● **DATA SUPPLIED**
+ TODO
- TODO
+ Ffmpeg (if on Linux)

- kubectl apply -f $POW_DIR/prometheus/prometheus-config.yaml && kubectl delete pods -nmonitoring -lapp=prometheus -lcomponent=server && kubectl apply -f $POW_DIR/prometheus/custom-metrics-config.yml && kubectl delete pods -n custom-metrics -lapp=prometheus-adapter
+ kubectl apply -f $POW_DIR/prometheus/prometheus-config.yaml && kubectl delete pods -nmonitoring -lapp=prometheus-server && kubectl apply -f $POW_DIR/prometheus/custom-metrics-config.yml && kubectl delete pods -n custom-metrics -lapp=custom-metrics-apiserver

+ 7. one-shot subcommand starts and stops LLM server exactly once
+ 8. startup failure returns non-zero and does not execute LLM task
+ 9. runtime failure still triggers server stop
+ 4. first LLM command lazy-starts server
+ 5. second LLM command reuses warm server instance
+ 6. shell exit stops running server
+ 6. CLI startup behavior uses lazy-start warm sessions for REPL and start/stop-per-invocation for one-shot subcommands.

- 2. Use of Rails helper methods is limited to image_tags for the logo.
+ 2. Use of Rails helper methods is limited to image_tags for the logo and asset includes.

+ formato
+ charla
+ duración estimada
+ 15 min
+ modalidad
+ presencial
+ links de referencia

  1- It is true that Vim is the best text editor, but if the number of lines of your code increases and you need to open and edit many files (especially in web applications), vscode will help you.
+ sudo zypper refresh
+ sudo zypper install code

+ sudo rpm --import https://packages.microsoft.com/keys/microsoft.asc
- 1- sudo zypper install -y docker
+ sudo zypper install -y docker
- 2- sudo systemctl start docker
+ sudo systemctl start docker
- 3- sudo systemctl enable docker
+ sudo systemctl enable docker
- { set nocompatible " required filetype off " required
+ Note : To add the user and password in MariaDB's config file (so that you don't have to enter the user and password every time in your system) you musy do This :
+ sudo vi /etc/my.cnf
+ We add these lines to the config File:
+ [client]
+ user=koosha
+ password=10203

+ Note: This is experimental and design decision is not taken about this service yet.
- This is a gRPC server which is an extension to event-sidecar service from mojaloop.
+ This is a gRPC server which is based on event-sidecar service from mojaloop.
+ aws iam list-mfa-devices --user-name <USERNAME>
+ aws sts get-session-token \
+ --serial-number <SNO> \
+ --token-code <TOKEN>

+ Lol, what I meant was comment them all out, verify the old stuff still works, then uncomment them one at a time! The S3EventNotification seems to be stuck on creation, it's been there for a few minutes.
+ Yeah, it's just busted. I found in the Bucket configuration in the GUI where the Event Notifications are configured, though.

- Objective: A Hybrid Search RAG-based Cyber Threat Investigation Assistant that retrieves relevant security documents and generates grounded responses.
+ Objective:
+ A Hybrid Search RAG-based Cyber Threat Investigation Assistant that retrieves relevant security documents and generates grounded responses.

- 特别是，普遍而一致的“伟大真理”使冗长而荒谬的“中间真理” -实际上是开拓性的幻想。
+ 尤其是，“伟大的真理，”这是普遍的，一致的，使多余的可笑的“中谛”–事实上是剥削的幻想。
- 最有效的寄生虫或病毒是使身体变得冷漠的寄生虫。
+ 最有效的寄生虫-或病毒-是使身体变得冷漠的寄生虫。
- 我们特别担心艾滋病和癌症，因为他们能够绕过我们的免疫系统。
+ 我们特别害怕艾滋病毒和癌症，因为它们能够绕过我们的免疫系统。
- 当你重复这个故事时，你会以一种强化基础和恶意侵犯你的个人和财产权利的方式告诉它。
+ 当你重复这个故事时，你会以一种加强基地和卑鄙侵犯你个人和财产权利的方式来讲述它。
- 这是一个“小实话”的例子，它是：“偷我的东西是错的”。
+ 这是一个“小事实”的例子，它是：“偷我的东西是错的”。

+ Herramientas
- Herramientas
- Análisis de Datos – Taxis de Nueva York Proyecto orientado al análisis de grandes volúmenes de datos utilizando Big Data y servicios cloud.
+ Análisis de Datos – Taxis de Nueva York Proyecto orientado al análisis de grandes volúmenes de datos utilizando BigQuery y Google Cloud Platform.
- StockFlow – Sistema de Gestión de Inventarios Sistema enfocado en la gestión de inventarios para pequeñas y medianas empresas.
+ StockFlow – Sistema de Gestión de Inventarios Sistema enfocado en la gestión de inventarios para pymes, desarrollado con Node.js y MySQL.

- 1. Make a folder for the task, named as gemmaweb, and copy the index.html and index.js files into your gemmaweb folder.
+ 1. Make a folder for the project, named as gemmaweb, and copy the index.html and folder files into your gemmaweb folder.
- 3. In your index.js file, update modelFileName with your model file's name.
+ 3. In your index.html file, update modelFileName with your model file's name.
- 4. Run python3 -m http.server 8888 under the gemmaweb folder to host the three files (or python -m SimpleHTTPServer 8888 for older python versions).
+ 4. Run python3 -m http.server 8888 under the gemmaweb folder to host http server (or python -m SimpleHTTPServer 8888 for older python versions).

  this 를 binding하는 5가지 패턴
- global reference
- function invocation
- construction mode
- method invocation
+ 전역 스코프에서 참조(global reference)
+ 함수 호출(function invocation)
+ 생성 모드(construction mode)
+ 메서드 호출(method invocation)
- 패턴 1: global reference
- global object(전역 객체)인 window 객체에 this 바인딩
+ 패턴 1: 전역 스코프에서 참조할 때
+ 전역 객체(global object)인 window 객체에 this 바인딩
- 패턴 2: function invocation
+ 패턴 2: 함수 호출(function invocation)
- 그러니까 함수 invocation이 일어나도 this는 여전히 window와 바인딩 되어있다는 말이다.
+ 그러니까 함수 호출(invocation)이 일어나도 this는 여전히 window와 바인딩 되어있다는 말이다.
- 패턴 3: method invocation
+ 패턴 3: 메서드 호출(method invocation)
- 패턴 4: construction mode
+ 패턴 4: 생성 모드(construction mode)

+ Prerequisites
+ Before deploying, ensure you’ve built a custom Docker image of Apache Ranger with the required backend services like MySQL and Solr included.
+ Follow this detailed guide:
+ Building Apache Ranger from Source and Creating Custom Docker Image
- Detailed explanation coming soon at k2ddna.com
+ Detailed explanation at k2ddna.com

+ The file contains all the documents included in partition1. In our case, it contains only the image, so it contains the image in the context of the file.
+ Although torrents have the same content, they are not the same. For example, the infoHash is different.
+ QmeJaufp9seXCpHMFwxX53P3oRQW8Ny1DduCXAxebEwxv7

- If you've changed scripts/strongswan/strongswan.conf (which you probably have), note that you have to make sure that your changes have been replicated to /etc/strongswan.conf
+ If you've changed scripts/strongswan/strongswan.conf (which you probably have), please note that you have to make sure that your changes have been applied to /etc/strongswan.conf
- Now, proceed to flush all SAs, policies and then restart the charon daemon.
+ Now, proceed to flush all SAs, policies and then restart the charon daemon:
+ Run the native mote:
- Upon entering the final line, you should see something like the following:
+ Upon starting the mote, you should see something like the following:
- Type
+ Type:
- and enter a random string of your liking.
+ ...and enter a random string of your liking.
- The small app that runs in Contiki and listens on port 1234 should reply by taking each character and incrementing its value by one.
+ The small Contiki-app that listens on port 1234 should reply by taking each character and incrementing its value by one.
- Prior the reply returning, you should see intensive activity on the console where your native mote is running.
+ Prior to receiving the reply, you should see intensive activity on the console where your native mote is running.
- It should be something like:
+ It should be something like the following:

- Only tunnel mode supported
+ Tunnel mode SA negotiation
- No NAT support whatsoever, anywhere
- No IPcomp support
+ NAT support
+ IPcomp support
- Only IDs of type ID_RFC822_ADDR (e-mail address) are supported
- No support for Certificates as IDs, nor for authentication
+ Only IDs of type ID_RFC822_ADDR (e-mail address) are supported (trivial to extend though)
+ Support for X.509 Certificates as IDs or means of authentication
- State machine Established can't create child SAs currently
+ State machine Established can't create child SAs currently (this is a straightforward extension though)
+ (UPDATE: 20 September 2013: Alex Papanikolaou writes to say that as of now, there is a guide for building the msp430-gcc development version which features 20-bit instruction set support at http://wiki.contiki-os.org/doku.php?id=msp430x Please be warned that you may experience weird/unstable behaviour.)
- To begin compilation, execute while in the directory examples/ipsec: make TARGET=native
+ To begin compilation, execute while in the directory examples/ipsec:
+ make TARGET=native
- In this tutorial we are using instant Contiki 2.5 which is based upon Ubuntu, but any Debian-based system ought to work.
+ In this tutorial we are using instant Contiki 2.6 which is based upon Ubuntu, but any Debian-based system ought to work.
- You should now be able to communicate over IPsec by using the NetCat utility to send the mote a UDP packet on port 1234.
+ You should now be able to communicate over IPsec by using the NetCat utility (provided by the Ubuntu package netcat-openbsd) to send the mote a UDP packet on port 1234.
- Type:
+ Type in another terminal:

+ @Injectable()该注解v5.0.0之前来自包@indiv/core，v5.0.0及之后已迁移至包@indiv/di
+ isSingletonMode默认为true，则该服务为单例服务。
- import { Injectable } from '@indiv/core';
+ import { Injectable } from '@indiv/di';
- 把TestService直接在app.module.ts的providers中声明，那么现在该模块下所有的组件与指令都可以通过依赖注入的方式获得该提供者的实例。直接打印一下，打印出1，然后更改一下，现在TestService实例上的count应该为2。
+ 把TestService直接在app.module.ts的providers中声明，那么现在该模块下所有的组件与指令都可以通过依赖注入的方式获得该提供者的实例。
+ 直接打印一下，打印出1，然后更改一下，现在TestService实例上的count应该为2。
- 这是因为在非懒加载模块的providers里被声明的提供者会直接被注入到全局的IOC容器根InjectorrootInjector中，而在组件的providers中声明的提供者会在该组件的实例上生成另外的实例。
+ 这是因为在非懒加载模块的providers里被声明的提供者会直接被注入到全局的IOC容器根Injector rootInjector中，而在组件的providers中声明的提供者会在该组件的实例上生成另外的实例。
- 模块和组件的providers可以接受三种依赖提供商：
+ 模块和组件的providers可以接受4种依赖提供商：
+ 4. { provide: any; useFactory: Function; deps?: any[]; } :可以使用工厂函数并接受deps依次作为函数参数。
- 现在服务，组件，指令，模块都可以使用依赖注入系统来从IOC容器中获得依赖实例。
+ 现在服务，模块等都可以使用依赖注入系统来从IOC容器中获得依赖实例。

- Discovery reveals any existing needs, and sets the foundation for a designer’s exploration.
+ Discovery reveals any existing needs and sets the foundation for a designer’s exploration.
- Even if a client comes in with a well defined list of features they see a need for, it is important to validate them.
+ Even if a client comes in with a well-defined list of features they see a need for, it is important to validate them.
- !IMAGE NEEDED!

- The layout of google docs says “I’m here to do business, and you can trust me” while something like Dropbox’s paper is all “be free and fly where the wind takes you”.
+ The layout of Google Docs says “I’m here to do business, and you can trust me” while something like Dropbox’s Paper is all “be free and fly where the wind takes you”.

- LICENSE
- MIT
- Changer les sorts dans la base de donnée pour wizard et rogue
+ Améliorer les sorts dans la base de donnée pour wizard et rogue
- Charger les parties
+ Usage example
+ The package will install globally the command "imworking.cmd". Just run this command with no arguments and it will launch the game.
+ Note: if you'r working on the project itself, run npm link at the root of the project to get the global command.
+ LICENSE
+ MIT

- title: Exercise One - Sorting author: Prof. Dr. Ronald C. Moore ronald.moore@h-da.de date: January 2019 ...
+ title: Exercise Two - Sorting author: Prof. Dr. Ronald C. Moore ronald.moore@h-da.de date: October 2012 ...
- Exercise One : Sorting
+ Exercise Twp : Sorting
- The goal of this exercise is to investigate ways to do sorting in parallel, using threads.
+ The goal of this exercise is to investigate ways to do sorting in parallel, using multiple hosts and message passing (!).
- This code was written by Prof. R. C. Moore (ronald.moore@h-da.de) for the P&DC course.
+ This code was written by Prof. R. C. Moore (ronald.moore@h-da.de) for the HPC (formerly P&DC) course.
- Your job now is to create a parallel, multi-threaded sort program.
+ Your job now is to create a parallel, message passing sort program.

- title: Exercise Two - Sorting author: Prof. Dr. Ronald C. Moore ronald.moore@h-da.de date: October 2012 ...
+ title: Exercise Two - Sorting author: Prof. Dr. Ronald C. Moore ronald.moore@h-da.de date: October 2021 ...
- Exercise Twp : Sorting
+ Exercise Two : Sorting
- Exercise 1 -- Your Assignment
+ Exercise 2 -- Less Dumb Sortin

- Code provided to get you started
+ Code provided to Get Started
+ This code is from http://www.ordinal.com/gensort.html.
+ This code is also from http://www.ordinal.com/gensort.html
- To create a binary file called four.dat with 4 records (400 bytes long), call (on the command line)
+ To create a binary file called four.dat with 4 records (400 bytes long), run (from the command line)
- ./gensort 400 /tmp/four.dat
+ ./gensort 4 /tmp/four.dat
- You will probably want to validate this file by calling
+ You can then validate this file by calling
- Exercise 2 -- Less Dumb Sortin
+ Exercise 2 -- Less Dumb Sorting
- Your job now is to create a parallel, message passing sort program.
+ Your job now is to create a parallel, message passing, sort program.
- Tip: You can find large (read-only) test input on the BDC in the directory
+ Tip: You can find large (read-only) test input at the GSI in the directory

● **INSTRUCTIONS TO FOLLOW**
Look through the material for "starts". Copy each line that has it.

● **THE COMPLETED TASK**
+ 7. one-shot subcommand starts and stops LLM server exactly once
+ 4. first LLM command lazy-starts server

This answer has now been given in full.